Email is efficient, but when it comes to the nitty gritty of selling your services, it’s simply not effective.

In fact, I’d go so far as to say that when you’re selling professional services… email is a thief.

It steals from you.

It limits you.

It removes your ability to communicate 90% of what makes you YOU.

Worst of all, it puts at risk your ability to ever find out the truth about whether or not a client is right for you.

And yet, people continue to use it.

Take for instance the “So what do you charge?” question you get from prospects. I don’t know of a smart way to answer that question via email… unless you want to be viewed as a vendor. (It would take 5+ emails just to get the right information you need to answer that.)

We’ve been brainwashed into choosing efficiency over effectiveness.

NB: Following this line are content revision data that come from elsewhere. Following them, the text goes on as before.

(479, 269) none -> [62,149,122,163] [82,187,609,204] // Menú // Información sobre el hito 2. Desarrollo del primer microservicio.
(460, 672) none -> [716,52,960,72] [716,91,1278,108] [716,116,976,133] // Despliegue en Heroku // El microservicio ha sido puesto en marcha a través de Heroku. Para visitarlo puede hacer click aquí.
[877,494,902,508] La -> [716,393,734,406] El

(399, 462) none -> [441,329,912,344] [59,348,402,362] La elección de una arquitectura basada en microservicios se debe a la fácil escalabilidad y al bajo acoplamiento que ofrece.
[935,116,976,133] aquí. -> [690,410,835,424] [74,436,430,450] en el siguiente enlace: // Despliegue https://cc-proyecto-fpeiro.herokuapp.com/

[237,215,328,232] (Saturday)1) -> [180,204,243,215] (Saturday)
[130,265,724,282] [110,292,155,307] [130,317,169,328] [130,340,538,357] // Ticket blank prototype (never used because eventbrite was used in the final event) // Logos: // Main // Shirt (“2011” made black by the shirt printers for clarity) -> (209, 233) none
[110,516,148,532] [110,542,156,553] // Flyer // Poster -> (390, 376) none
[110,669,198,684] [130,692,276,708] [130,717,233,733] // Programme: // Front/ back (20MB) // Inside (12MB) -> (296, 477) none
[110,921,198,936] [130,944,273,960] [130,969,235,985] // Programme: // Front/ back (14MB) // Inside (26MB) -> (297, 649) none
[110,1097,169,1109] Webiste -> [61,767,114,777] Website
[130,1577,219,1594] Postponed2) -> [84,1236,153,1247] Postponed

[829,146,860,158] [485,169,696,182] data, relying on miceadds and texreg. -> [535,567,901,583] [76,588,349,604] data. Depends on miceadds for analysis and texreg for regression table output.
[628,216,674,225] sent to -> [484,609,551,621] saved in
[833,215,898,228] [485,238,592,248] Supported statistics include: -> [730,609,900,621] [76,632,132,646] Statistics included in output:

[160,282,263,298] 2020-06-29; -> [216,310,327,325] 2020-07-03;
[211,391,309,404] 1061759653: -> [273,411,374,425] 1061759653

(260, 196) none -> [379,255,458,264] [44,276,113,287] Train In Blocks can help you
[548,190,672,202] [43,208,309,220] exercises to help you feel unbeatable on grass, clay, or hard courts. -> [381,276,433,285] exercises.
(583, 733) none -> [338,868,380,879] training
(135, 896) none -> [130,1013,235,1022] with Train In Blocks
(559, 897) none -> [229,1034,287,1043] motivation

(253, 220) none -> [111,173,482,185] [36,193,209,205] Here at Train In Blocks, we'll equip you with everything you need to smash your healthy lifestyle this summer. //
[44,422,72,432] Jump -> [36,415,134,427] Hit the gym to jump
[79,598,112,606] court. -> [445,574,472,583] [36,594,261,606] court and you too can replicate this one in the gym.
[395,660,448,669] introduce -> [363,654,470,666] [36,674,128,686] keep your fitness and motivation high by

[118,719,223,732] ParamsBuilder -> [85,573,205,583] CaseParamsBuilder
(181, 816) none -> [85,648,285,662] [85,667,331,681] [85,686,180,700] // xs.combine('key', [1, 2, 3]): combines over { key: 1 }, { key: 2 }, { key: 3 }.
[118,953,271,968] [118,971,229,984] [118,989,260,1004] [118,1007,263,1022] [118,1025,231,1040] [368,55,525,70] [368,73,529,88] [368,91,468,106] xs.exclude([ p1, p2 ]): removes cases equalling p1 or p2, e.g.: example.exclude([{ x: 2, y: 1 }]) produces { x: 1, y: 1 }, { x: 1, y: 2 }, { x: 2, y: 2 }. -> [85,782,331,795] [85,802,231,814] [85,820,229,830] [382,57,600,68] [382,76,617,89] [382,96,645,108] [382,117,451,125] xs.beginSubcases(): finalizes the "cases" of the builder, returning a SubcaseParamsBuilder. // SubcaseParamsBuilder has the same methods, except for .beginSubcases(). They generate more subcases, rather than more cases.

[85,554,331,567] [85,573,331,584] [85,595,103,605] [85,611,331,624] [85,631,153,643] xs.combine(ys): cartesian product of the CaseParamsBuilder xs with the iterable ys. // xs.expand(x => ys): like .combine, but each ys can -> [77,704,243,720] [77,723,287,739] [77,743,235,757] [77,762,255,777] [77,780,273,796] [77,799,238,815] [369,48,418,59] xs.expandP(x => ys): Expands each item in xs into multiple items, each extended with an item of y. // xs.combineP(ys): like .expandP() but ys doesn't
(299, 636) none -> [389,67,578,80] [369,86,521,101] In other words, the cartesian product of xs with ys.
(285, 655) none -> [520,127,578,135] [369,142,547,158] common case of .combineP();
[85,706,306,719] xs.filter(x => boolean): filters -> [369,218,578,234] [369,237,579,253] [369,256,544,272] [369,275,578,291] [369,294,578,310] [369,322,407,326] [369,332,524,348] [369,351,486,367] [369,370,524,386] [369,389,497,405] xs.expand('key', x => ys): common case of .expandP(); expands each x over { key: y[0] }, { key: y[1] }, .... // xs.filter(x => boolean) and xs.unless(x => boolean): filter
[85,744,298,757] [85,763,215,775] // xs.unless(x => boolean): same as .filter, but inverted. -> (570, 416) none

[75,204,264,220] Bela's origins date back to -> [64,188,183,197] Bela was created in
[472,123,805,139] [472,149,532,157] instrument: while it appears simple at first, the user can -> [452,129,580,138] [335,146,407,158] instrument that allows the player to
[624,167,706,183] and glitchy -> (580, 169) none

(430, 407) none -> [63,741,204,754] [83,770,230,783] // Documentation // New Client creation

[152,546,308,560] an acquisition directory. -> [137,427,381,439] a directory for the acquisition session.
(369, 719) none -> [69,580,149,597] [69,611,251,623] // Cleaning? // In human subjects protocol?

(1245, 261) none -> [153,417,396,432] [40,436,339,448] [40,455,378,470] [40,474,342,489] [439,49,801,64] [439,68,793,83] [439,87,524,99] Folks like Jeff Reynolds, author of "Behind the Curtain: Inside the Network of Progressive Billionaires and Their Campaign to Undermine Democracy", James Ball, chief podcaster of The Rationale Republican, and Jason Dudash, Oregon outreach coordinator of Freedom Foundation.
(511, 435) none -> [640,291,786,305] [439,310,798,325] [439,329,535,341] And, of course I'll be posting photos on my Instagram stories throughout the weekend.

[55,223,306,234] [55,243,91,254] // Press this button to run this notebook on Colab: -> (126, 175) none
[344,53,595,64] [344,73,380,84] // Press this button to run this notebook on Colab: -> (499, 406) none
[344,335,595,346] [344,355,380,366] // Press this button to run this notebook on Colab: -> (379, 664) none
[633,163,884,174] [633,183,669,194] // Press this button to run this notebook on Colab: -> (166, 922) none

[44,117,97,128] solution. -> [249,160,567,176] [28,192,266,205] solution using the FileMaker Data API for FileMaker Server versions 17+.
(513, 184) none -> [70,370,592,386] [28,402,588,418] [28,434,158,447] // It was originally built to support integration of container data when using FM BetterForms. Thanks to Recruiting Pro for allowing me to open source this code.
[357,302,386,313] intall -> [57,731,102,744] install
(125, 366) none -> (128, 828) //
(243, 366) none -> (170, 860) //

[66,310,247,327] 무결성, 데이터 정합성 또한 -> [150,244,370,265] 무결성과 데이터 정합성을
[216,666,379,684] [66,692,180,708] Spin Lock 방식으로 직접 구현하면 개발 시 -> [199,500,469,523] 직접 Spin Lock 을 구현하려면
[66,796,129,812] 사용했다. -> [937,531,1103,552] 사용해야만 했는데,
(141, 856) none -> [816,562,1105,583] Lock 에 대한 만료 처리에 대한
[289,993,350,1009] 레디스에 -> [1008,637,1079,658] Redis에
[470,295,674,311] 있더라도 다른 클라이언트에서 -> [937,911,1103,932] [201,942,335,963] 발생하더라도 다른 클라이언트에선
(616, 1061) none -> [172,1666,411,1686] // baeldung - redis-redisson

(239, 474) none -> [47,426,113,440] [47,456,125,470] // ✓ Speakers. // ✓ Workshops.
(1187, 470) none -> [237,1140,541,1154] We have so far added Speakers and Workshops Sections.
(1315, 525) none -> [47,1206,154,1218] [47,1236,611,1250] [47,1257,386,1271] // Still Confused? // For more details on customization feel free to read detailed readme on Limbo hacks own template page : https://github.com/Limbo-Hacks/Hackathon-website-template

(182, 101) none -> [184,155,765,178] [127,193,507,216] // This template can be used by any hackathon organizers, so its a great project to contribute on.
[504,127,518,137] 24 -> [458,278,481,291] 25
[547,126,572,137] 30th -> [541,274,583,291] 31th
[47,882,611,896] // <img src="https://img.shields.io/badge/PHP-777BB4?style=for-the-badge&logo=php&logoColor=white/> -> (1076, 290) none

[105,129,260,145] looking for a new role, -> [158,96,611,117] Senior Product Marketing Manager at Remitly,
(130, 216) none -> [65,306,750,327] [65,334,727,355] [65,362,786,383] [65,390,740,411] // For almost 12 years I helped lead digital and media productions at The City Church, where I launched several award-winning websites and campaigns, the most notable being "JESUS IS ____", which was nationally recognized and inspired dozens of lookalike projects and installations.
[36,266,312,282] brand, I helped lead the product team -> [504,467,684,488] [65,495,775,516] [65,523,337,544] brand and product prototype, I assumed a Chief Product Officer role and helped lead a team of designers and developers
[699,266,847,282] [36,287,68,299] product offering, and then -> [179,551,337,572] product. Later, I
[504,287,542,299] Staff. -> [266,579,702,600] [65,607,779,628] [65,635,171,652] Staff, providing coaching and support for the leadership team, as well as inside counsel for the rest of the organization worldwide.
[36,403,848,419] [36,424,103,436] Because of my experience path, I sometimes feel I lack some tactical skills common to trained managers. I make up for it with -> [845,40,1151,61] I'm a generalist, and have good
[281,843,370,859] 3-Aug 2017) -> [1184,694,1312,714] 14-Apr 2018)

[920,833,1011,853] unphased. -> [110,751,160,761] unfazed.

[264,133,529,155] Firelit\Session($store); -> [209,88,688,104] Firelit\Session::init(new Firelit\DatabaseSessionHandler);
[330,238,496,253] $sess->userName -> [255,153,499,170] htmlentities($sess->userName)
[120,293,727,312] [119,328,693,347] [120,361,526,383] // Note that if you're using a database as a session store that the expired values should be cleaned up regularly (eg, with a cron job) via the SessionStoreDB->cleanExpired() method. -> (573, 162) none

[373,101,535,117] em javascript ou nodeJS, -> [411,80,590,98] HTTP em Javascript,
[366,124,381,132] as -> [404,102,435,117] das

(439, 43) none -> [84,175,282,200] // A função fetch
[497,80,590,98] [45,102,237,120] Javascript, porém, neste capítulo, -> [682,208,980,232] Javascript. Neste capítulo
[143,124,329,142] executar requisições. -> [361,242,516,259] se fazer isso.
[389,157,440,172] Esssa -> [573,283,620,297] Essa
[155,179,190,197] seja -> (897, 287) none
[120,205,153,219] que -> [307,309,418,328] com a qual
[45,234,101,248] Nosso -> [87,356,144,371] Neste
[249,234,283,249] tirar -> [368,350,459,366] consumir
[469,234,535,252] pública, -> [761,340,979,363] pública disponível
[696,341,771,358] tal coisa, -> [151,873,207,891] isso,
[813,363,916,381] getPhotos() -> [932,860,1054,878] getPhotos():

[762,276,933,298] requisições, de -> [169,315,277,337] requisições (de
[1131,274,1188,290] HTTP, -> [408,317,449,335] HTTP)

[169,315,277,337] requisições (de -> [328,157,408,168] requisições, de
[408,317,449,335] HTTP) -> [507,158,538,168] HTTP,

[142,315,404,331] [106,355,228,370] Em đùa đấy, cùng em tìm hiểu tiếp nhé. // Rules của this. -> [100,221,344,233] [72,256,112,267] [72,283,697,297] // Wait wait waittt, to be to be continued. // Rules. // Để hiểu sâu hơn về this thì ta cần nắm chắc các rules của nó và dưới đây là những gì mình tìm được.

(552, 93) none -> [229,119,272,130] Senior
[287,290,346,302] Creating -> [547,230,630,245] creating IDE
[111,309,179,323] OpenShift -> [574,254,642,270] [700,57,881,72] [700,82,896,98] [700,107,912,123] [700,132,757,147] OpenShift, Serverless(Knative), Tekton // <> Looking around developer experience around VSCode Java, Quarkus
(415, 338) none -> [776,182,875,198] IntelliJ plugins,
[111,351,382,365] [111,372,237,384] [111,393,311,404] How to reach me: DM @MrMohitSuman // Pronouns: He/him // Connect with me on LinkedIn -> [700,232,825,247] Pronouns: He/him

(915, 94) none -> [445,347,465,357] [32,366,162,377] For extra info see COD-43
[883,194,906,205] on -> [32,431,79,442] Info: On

And we’ve been trained to do just about anything we can in our power to avoid what we might consider direct confrontation.

Email has its place, of course. You’re reading an email right now, after all. 🙂 Email attracts the prospect.

But when it comes to “closing” a high-ticket project with a client, email just doesn’t do it in my book.

The telephone does.

I got good at using the telephone to sell after I moved away from the big city of Chicago out into nowheresville Indiana.

I had my family to talk to out there. But as for qualified prospects? Well, there weren’t any.

The next time you’re tempted to close the deal via email, resist and set up a phone appointment.

Use that opportunity to really understand what your prospect is trying to achieve. Ask the questions you need to identify the real problems and to understand how to create an effective solution.